TLDR: Use GraphQL for client-server communication and gRPC for server-to-server. See the Verdict section for exceptions to this rule.
I've read a lot of comparisons of these two protocols and wanted to write one that is comprehensive and impartial. (Well, as impartial as I and my reviewers can make it 😄.) I was inspired by the release of connect-web (a TypeScript gRPC client that can be used in the browser) and a popular HN post entitled GraphQL kinda sucks. My personal history of communication protocols built on top of layer 7:
- REST (Rails and Express)
- ➡️ DDP (Meteor's WebSocket protocol)
- ➡️ GraphQL (which I wrote a book about)

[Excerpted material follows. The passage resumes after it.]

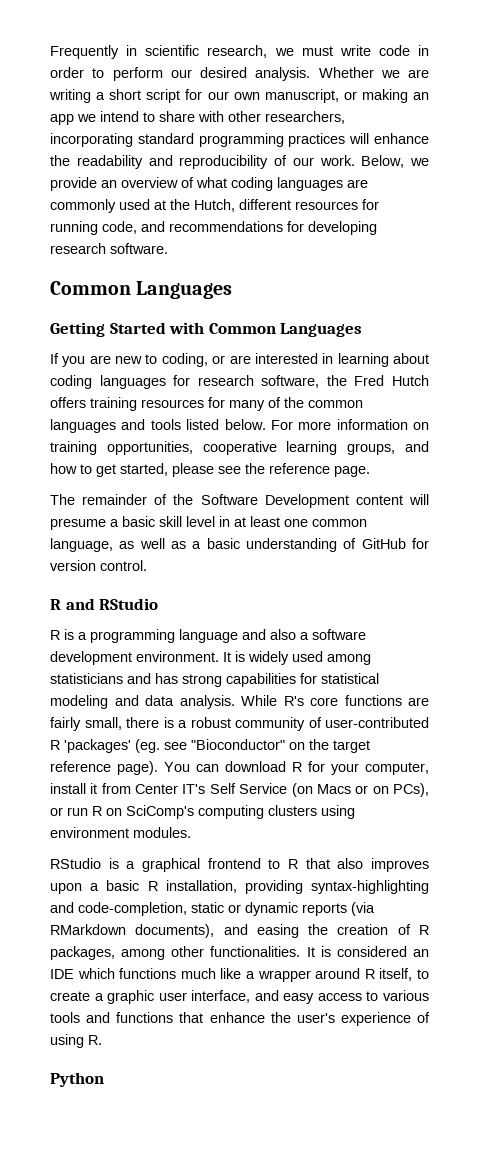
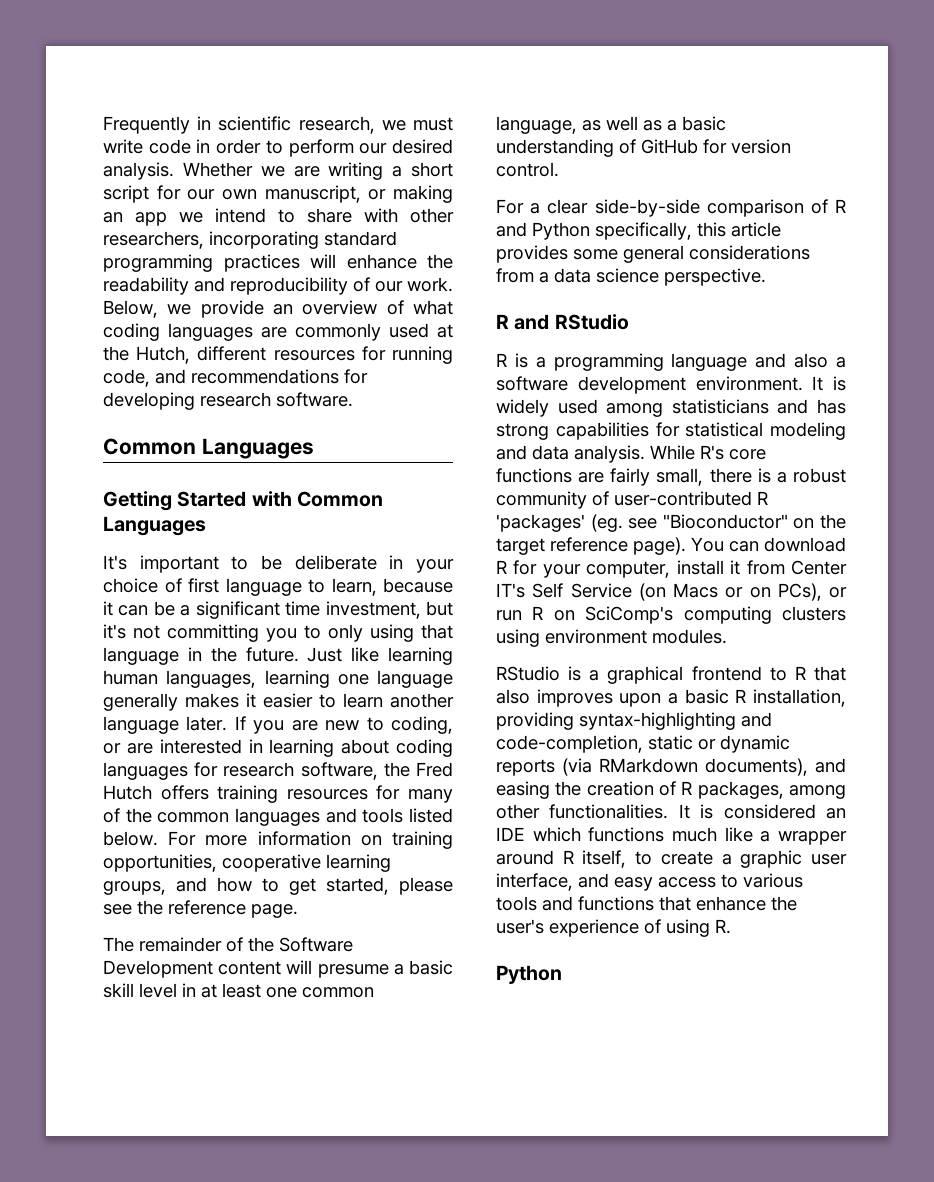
(363, 330) none -> [103,555,454,573] [103,578,453,596] [103,601,453,619] [103,624,453,642] [103,647,453,665] [103,670,453,688] [103,693,454,711] [103,716,228,734] It's important to be deliberate in your choice of first language to learn, because it can be a significant time investment, but it's not committing you to only using that language in the future. Just like learning human languages, learning one language generally makes it easier to learn another language later.
(147, 565) none -> [496,199,846,217] [496,222,781,240] [496,245,810,263] [496,268,766,286] // For a clear side-by-side comparison of R and Python specifically, this article provides some general considerations from a data science perspective.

- ➡️ gRPC (which I use at Temporal)
Background
gRPC was released in 2016 by Google as an efficient and developer-friendly method of server-to-server communication. GraphQL was released in 2015 by Meta as an efficient and developer-friendly method of client-server communication. They both have significant advantages over REST and have a lot in common. We’ll spend most of the article comparing their traits, and then we’ll summarize each protocol’s strengths and weaknesses. At the end, we’ll know why each is such a good fit for its intended domain and when we might want to use one in the other’s domain.
Comparing gRPC and GraphQL features
Interface design
Both gRPC and GraphQL are Interface Description Languages (IDLs) that describe how two computers can talk to each other. They work across different programming languages, and we can use codegen tools to generate typed interfaces in a number of languages. IDLs abstract away the transport layer; GraphQL is transport-agnostic but generally used over HTTP, while gRPC uses HTTP/2. We don’t need to know about transport-level details like the method, path, query parameters, and body format in as REST. We just need to know a single endpoint that we use our higher-level client library to communicate with.
Message format
Message size matters because smaller messages generally take less time to send over the network. gRPC uses protocol buffers (a.k.a. protobufs), a binary format that just includes values, while GraphQL uses JSON, which is text-based and includes field names in addition to values. The binary format combined with less information sent generally results in gRPC messages being smaller than GraphQL messages. (While an efficient binary format is feasible in GraphQL, it’s rarely used and isn’t supported by most of the libraries and tooling.)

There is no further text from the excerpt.